CM Storm Trooper - Switching rear fan to intake?

pete21121

New member
Sup guys,

So i've been thinking positive case pressure would be an easy way to minimise dust in my rig, so the simple solution for that seems to be to switch the rear 140mm to an intake (with a filter of course). That would mean i'd have the 2x120mm taking in air from the front, the 140mm from the rear, and 2x120mm expelling it through the roof.

My only question is, would that interfere with the performance of my CPU cooler, which is obviously blowing air towards that rear fan? Or would the difference be fairly negligible?

Cheers all :)
 
That would probably not be the best idea, no. It would get noisy and warm.

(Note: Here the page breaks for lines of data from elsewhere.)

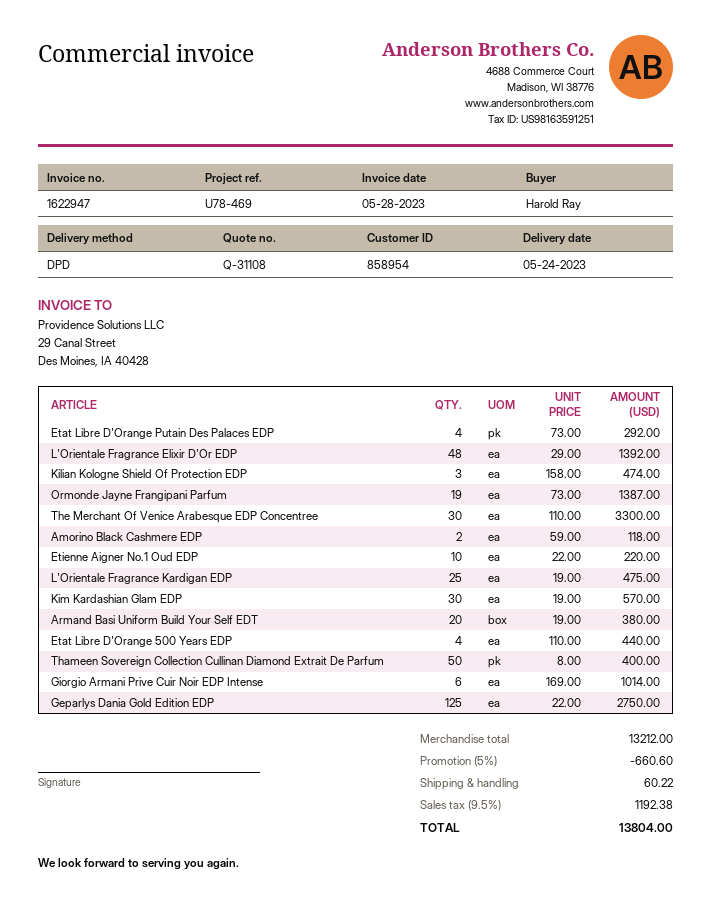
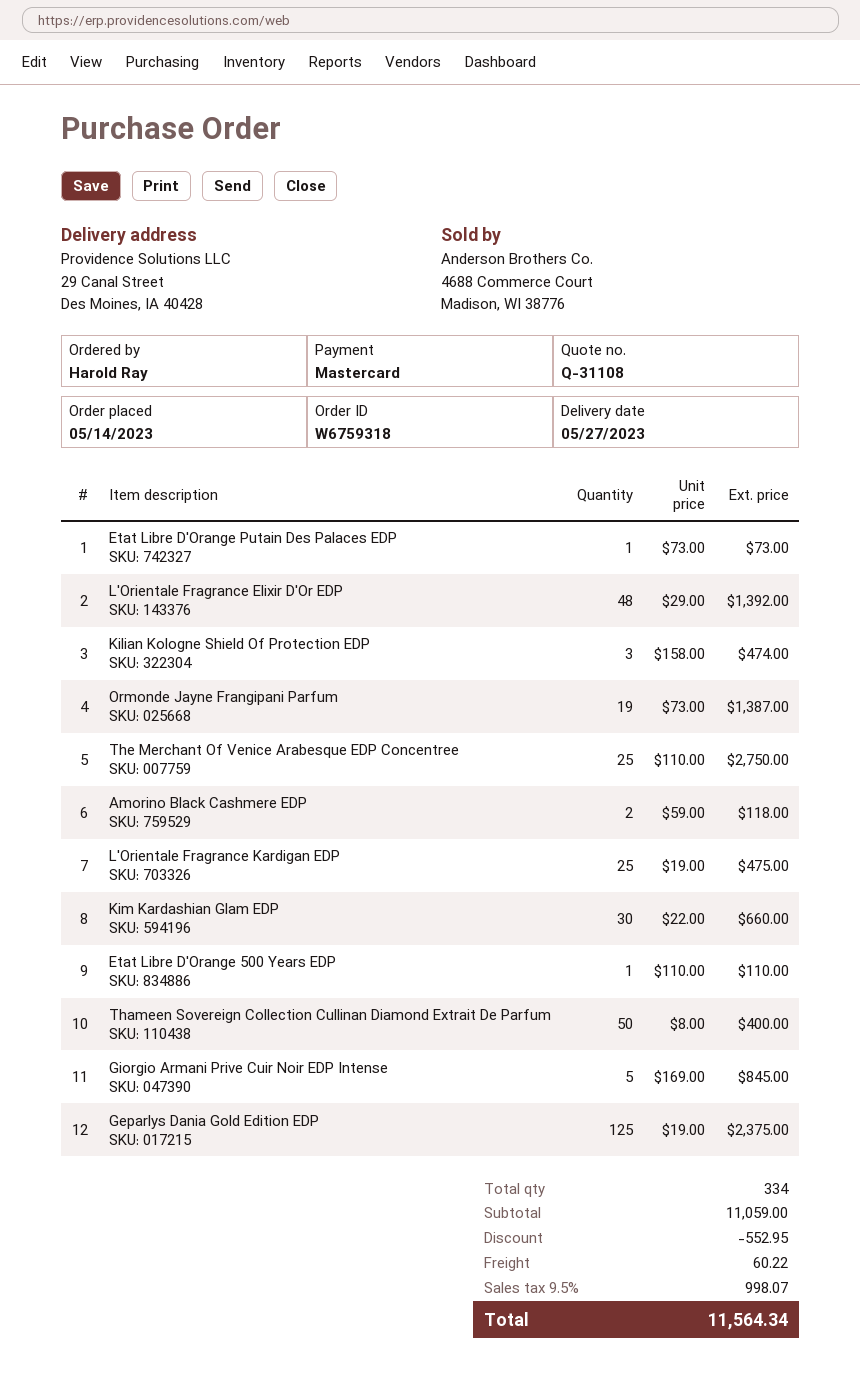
delivery date: 2023-05-24 -> 2023-05-27
Etat Libre D'Orange Putain Des Palaces EDP: 4 x 73.00 = 292.00 -> 1 x 73.00 = 73.00
The Merchant Of Venice Arabesque EDP Concentree: 30 x 110.00 = 3300.00 -> 25 x 110.00 = 2750.00
Etienne Aigner No.1 Oud EDP: 10 x 22.00 = 220.00 -> none
Kim Kardashian Glam EDP: 30 x 19.00 = 570.00 -> 30 x 22.00 = 660.00
Armand Basi Uniform Build Your Self EDT: 20 x 19.00 = 380.00 -> none
Etat Libre D'Orange 500 Years EDP: 4 x 110.00 = 440.00 -> 1 x 110.00 = 110.00
Giorgio Armani Prive Cuir Noir EDP Intense: 6 x 169.00 = 1014.00 -> 5 x 169.00 = 845.00
Geparlys Dania Gold Edition EDP: 125 x 22.00 = 2750.00 -> 125 x 19.00 = 2375.00
subtotal: 13212.00 -> 11059.00
discount: 660.60 -> 552.95
tax: 9.5% = 1192.38 -> 9.5% = 998.07
total: 13804.00 -> 11564.34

I think in your case (no pun inteded) the best you can do is leave the rear fan as an exhaust and remove the top 2 fans to let heat passively rise out of the top of the case.
 
What would be your thoughts on sticking the 2 roof fans in the bottom as intake fans? Then all the fans would dust filtered, and case pressure would be positive. I don't really want to ditch them altogether; i shelled out for some hawt Bitfenix fans, so it seems a shame not to use them.
 
I run the rear on Orca as an intake

Difference here is that you're watercooling and he's using an air heatsink that's pushing the air towards the back of the case.

What if you rotate the air heatsink 90 degrees and let it push the air towards the top of the case? As long as it's not too close to your GPU.

What cooler are you running?
 
Ahhh with air it would be ok too if the heatsink fans were reversed as well


He can easily test it and record temps
 
Your CPU will definitely love to breath direct fresh air if you flip the cpu heatsink 180 degrees (I had it like that for a while). But, depending on your setup, it could be that the 2x120 are not able to cope with all the heat if they are set in low speed, so your case temps can go up, specially in the RAM area.
 
The CPU cooler will run in any direction i should think, it's not one of the mahoosive ones. http://forum.overclock3d.net/showthread.php?p=552431 <-- Rig is exactly how it was there - been out of the country for a good while and i'm just planning upgrades for when i get back haha.

Thinking one solution might be to buy another two 120mm fans and stick them in the bottom, then play with fan speed reducers so it doesn't sound like a jet taking off. I'm not massively bothered by noise, but i like to keep it sensible.

But yeah, like Tom says, i can always play around and see what works best.
 
or buy a fan controller and set each fan for positive pressure (i.e turn down the exhausts and leave the intake at stock?) you dont want the rear fan pulling in hot air from the psu exhaust
 
or buy a fan controller and set each fan for positive pressure (i.e turn down the exhausts and leave the intake at stock?) you dont want the rear fan pulling in hot air from the psu exhaust

the fans are far enough apart not to cause a problem plus i don't think i've felt warm air come from newish PSU (minus the old ones used in my college)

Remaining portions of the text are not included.